Sierra Energy
- Company type: Private
- Industry: Waste-to-Energy
- Founded: 2004; 21 years ago
- Founder: Mike G. Hart
- Headquarters: Davis. California, United States
- Products: Pathfinder
- Number of employees: 35
- Parent: Sierra Railroad

= Sierra Energy =

American waste-to-energy company

Sierra Energy is a privately owned developer of waste-to-energy gasification technology FastOx. Sierra Energy is a division of Sierra Railroad. It is headquartered at the Sierra Energy Research Park in Davis, California and its first facility is located in Monterey, California.

==History==
FastOx gasification was developed by two Kaiser Steel engineers, Bruce Claflin and John Jasbinsek, that was originally designed to reduce pollution during steel production. When Kaiser closed their Fontana plant in 1983, workers tossed all demolition material into the blast furnace. Claflin and Jasbinsek realized that the furnace could take garbage as well. Claflin’s grandson, Chris Kasten, pitched the idea at the University of California, Davis' Graduate School of Management's 2003 Big Bang! Business Competition. The concept caught the eye of Mike G. Hart, a local railroad company CEO and a judge at the competition.

After securing rights to the technology, Hart founded Sierra Energy, a division of Sierra Railroad, in 2004 to use this technology to create clean fuel for his fleet of locomotives. In 2009, the technology was selected for construction and testing at the U.S. Army’s Renewable Energy Testing Center at McClellan Business Park, an independent testing facility funded by the U.S. Department of Defense (DoD).

In 2013, the DoD, aided by grant funding from the California Energy Commission, entered into an agreement with Sierra Energy for the construction of Sierra's first commercial FastOx gasifier at U.S. Army Garrison Fort Hunter Liggett in Monterey, California. The system was the first waste-to-energy technology acquired by the Department of Defense. In 2015, Sierra was awarded a $100,000 federal grant from the Defense Logistics Agency to test production of hydrogen from municipal waste., In 2016, Sierra received an unconfirmed investment from SteelRiver Infrastructure Partners for which SteelRiver would receive a minority interest in Sierra Energy’s holding company, Sierra Railroad. Sierra’s 20 metric ton per day gasifier at Fort Hunter Liggett was built in 2017 and will be testing multiple product outputs including electricity and renewable diesel. In 2019, Sierra closed a $33 million Series A investment round led by Bill Gates' Breakthrough Energy Ventures.
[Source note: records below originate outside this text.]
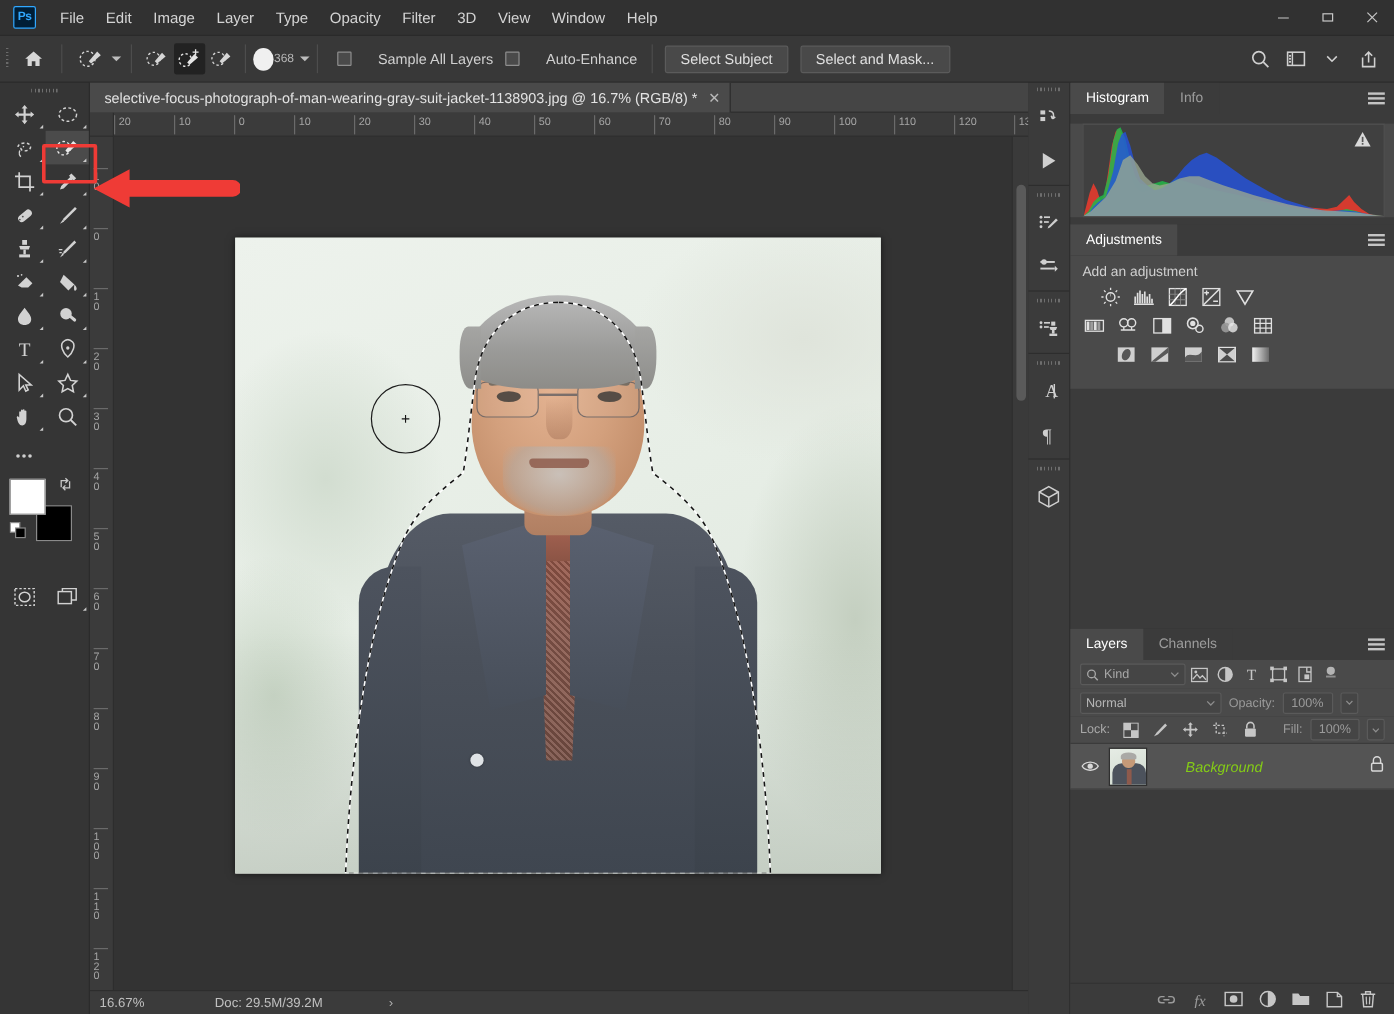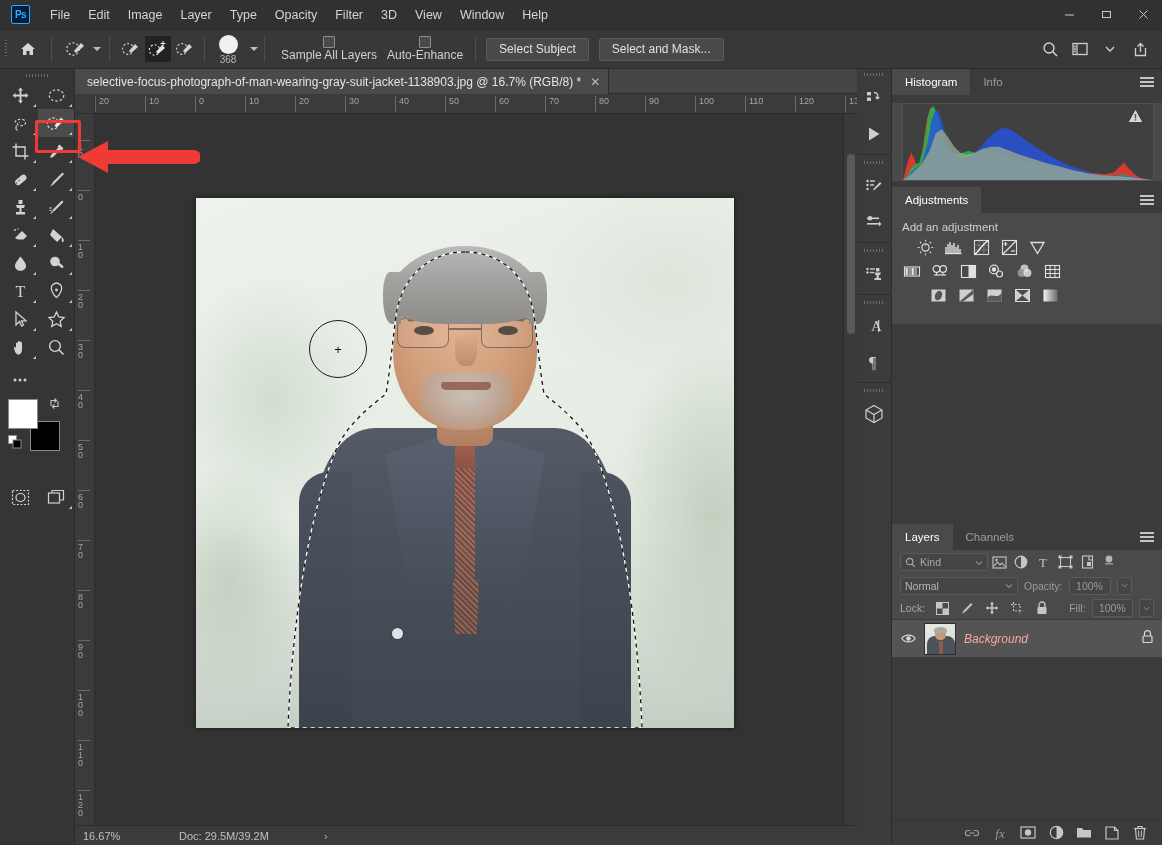--- a/index.html
+++ b/index.html
@@ -47,26 +47,26 @@
     background: repeating-linear-gradient(to bottom,#6a6a6a 0 1px,transparent 1px 3px); }
   .home-btn { width: 34px; height: 30px; display:flex; align-items:center; justify-content:center; }
   .opt-sep { width: 1px; height: 24px; background: #4d4d4d; margin: 0 6px; }
   .tool-preset { display:flex; align-items:center; padding: 0 2px 0 6px; }
   .mode-group { display: flex; align-items: center; gap: 1px; margin-left: 2px;}
   .mode-btn {
     width: 26px; height: 26px; display:flex; align-items:center; justify-content:center;
     border-radius: 2px;
   }
   .mode-btn.active { background: #222; }
-  .brush-preview { display:flex; flex-direction:column; align-items:center; width: 34px; }
+  .brush-preview { display:flex; flex-direction:row; align-items:center; width: 34px; }
   .brush-dot { width: 19px; height: 19px; border-radius: 50%; background: #f0f0f0; margin-top:1px; }
   .brush-size { font-size: 10px; color: #b6b6b6; margin-top: 0px; }
   .chev { width:0;height:0;border-left:4px solid transparent;border-right:4px solid transparent;
           border-top:4px solid #bdbdbd; margin-left: 5px; }
-  .cbox { display:flex; align-items:center; gap:0; margin-left: 10px; flex-direction: column; }
+  .cbox { display:flex; align-items:center; gap:22px; margin-left: 10px; }
   .cb {
     width: 12px; height: 12px; border: 1px solid #8e8e8e; background: #4a4a4a; border-radius: 1px;
   }
   .cb-label { font-size: 12px; color: #d0d0d0; }
   .opt-button {
     height: 23px; background: #494949; border: 1px solid #5b5b5b; border-radius: 2px;
     color: #e0e0e0; font-size: 12px; padding: 0 12px;
     display: flex; align-items: center; justify-content:center;
   }
   .opt-right { margin-left: auto; display: flex; align-items: center; gap: 2px; padding-right: 8px; }
@@ -315,21 +315,21 @@
     display:flex; align-items:center; height: 38px; background: #545454; gap: 8px; padding: 0 8px;
     border-bottom: 1px solid #3f3f3f;
   }
   .eye-cell { width: 16px; display:flex; justify-content:center; }
   .layer-thumb { width: 32px; height: 32px; border: 1px solid #2f2f2f; overflow:hidden; position:relative;
     background: linear-gradient(160deg,#e6ece5,#cfd9cd); }
   .lt-head{ position:absolute; left:10px; top:4px; width:11px;height:12px; background:#c59a78; border-radius:50% 50% 45% 45%;}
   .lt-hair{ position:absolute; left:9px; top:3px; width:13px;height:6px; background:#aaa9a6; border-radius:50% 50% 20% 20%;}
   .lt-body{ position:absolute; left:2px; bottom:0; width:28px;height:18px; background:#4c525c; border-radius:8px 8px 0 0;}
   .lt-tie{ position:absolute; left:14px; bottom:0; width:4px;height:13px; background:#8e5a4c;}
-  .layer-name { font-size: 12px; color: #fca5a5; font-style: italic; flex: 1; }
+  .layer-name { font-size: 12px; color: #84cc16; font-style: italic; flex: 1; margin-left: 24px; }
   .layers-bottom {
     position:absolute; left:0; right:0; bottom:0; height: 26px; background:#3b3b3b;
     display:flex; align-items:center; justify-content:flex-end; gap: 12px; padding-right: 14px;
     border-top: 1px solid #333;
     margin-top: 23px;
   }
   .lb-ico { width: 16px; height: 16px; display:flex; align-items:center; justify-content:center; }
 
   
   .red-rect {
==Technology: FastOx gasification==
The Sierra Energy FastOx gasifier is a type of gasifier developed from a modified blast furnace, that the company claims is capable of converting nearly any type of waste into synthesis gas. Instead of using air as traditional blast furnaces do, gasification injects oxygen and steam instead, resulting in extremely high temperatures (2000 °C) that drive the chemical reaction to break down waste without producing ash or other contaminants that need to be landfilled. The system is modular.

==Scale up==
Sierra's first facility was built in partnership with the U.S. Army and the California Energy Commission at Fort Hunter Liggett. This waste gasification system began testing in January 2020 to convert biomass and municipal solid waste to electricity and diesel. The company is currently working on developing their flagship Pathfinder system which can handle up to 50-metric-tons of waste per day.